Dies ist nur ein Teil des umfassenderen Upgrades, das erforderlich ist, um Web3-Technologien praktischer zu machen. Ethereum – bisher die dominierende Blockchain für den Betrieb dezentraler Apps – kann maximal etwa 30 Transaktionen pro Sekunde verarbeiten, ein Engpass, der die Transaktionsgebühren in die Höhe getrieben hat. Ein Großteil des Geldes, das in den letzten Monaten in neue Krypto-Ventures geflossen ist, wurde in die Infrastruktur gesteckt, die zum Erstellen und Ausführen blockkettenbasierter Apps erforderlich ist.

Doch diese Revolution ist bereits seit Jahren im Entstehen. Ethereum wurde vor fast sieben Jahren ins Leben gerufen. Die erste Welle von Web3-Entwicklern, die sich für Krypto interessierten, erreichte 2018 ihren Höhepunkt, als Bitcoin zum ersten Mal seinen Höhepunkt erreichte. Nur etwa ein Fünftel davon ist noch aktiv im Feld tätig. Die jüngste Welle ist fast doppelt so groß, aber wie viele dieser Entwickler werden den Glauben bewahren, wenn ein weiterer Krypto-Winter einsetzt?

Die Verzögerungen könnten weniger ins Gewicht fallen, wenn klarer wäre, wofür Web3 eigentlich gedacht ist. Als Mitte der 1990er Jahre das World Wide Web aufkam, konnte man sich vorstellen, dass sich Aktivitäten aller Art erstmals online verlagerten, vom Einkaufen bis zum Filmeschauen.

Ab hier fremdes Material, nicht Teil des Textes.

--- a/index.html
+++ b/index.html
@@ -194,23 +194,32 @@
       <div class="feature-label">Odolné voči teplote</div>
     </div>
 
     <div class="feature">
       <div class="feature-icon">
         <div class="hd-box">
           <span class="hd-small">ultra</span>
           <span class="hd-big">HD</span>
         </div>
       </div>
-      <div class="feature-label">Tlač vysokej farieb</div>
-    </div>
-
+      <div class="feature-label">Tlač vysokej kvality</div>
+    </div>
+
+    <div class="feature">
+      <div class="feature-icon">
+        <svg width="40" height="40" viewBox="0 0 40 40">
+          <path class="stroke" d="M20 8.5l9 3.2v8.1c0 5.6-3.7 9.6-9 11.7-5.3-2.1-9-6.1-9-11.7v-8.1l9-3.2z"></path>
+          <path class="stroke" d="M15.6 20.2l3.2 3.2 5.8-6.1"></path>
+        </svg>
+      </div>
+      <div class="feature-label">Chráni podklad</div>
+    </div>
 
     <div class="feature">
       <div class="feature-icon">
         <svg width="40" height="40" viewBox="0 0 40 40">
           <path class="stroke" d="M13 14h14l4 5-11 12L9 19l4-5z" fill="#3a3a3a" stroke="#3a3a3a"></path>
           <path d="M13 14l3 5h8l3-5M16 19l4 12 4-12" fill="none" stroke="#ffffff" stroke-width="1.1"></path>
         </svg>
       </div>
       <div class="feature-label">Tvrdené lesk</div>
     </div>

Und das war, bevor irgendjemand auch nur von riesigen neuen Internet-Märkten wie Suche und sozialen Netzwerken träumte.

Die Argumente für Web3 beruhen weniger auf dem „Was“ als auf dem „Wie“. Die Dezentralisierung selbst soll der Reiz sein – die Chance, viele der heutigen Online-Aktivitäten in einer neuen Form neu zu erfinden.

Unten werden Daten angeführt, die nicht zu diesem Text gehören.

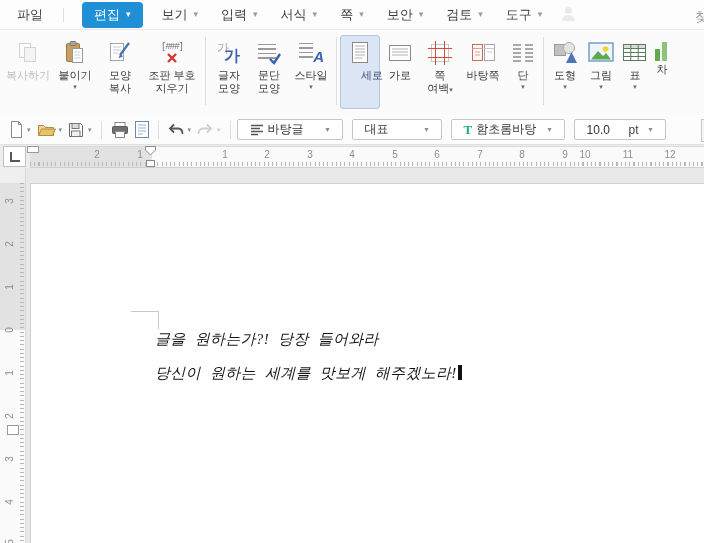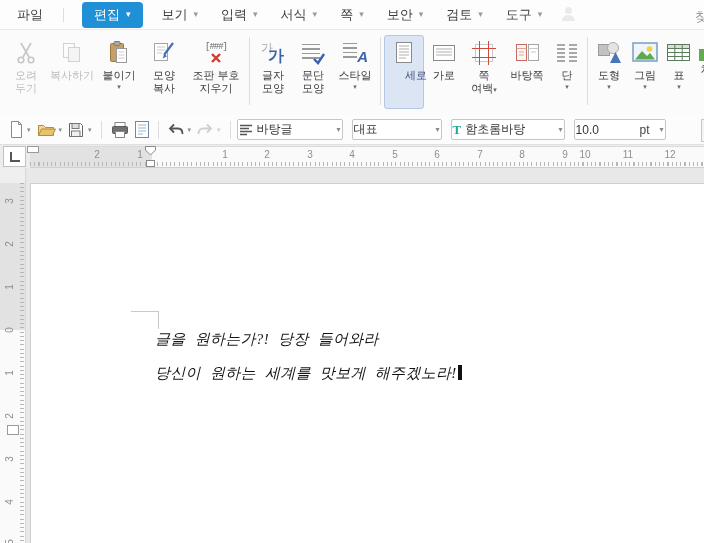--- a/index.html
+++ b/index.html
@@ -42,21 +42,21 @@
   .styleicon{position:relative;width:24px;height:24px;}
   .styleA{position:absolute;right:-1px;bottom:0;font-size:15px;font-weight:bold;font-style:italic;color:#3a63ae;}
   .chartclip{width:16px;height:26px;overflow:hidden;}
   
   .toolbar2{position:absolute;top:115px;left:0;right:0;height:29px;background:#fcfcfc;
             border-bottom:1px solid #e0e0e0;display:flex;align-items:center;padding-left:6px;}
   .tbtn{height:24px;display:flex;align-items:center;justify-content:center;padding:0 2px;cursor:default;}
   .tarrow{font-size:7px;color:#8a8a8a;margin:0 3px 0 1px;}
   .tsep{width:1px;height:18px;background:#ddd;margin:0 6px;flex:none;}
   .combo{height:21px;border:1px solid #c6c6c6;border-radius:2px;background:#fff;display:flex;
-         align-items:center;padding:0 1px;font-size:12px;color:#333;margin-right:9px;box-sizing:border-box;flex:none;}
+         align-items:center;padding:0 12px;font-size:12px;color:#333;margin-right:9px;box-sizing:border-box;flex:none;}
   .combo .carrow{margin-left:auto;font-size:8px;color:#8a8a8a;padding-left:6px;}
   .combo .cicon{margin-right:4px;display:flex;align-items:center;}
   .t-teal{color:#1fa992;font-weight:bold;font-size:13px;font-family:"Liberation Serif",serif;}
   .partial-spin{position:absolute;left:701px;top:119px;width:6px;height:21px;border:1px solid #c6c6c6;background:#f4f4f4;}
   
   .rulerrow{position:absolute;top:145px;left:0;right:0;height:23px;background:#ececec;}
   .tabbox{position:absolute;left:3px;top:1px;width:21px;height:19px;background:#fff;
           border:1px solid #c2c2c2;display:flex;align-items:center;justify-content:center;}
   .tabglyph{width:8px;height:8px;border-left:2px solid #555;border-bottom:2px solid #555;}
   .hruler{position:absolute;left:30px;right:0;top:1px;height:20px;background:#fafafa;
@@ -131,34 +131,20 @@
     </div>
     <div class="user-ghost">
       <div class="head"></div>
         <div class="bodyshape"></div>
     </div>
     <div class="partial-find">찾</div>
   </div>
 
   <div class="ribbon">
 
-    <div class="rbtn disabled" style="width:44px">
-      <div class="ricon">
-        <svg width="24" height="26" viewBox="0 0 24 26">
-            <g fill="none" stroke="#c6c6c6" stroke-width="1.6">
-        <path d="M7 3 L15 17"></path>
-              <path d="M17 3 L9 17"></path>
-              <circle cx="7" cy="20" r="2.8"></circle>
-              <circle cx="17" cy="20" r="2.8"></circle>
-            </g>
-          </svg>
-      </div>
-      <div class="rlabel">오려</div>
-      <div class="rlabel">두기</div>
-    </div>
 
     <div class="rbtn disabled" style="width:48px">
       <div class="ricon">
         <svg width="24" height="24">
             <rect x="3.5" y="2.5" width="11" height="14" fill="#fcfcfc" stroke="#d2d2d2"></rect>
         <rect x="8.5" y="6.5" width="11" height="14" fill="#f4f4f4" stroke="#d2d2d2"></rect>
           </svg>
       </div>
       <div class="rlabel">복사하기</div>
     </div>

Der Idealismus wird wahrscheinlich nicht lange anhalten, wenn die Masse der Online-Nutzer keine greifbaren Ergebnisse sieht, abgesehen von der Chance für zügellose Finanzspekulationen und das Erstellen von Memen. Außerdem konzentrieren sich die heutigen Kryptovermögen in den Händen von relativ wenigen, was die Vorstellung in Frage stellt, dass diese Bewegung den Reichtum gleichmäßiger verteilen wird.

Die finanziellen Bedingungen, die den Krypto-Boom angeheizt haben, beginnen sich zu verringern, da die Inflation Einzug hält und die Zinssätze zu steigen beginnen. Eine ähnliche Situation beendete die Dotcom-Blase und legte die meisten Start-ups in Schutt und Asche, obwohl eine Handvoll wirklich bahnbrechender Unternehmen wie Amazon, Yahoo und eBay weiterlebten. Bisher ist es schwer zu erkennen, wer die Überlebenden von Web3 sein werden.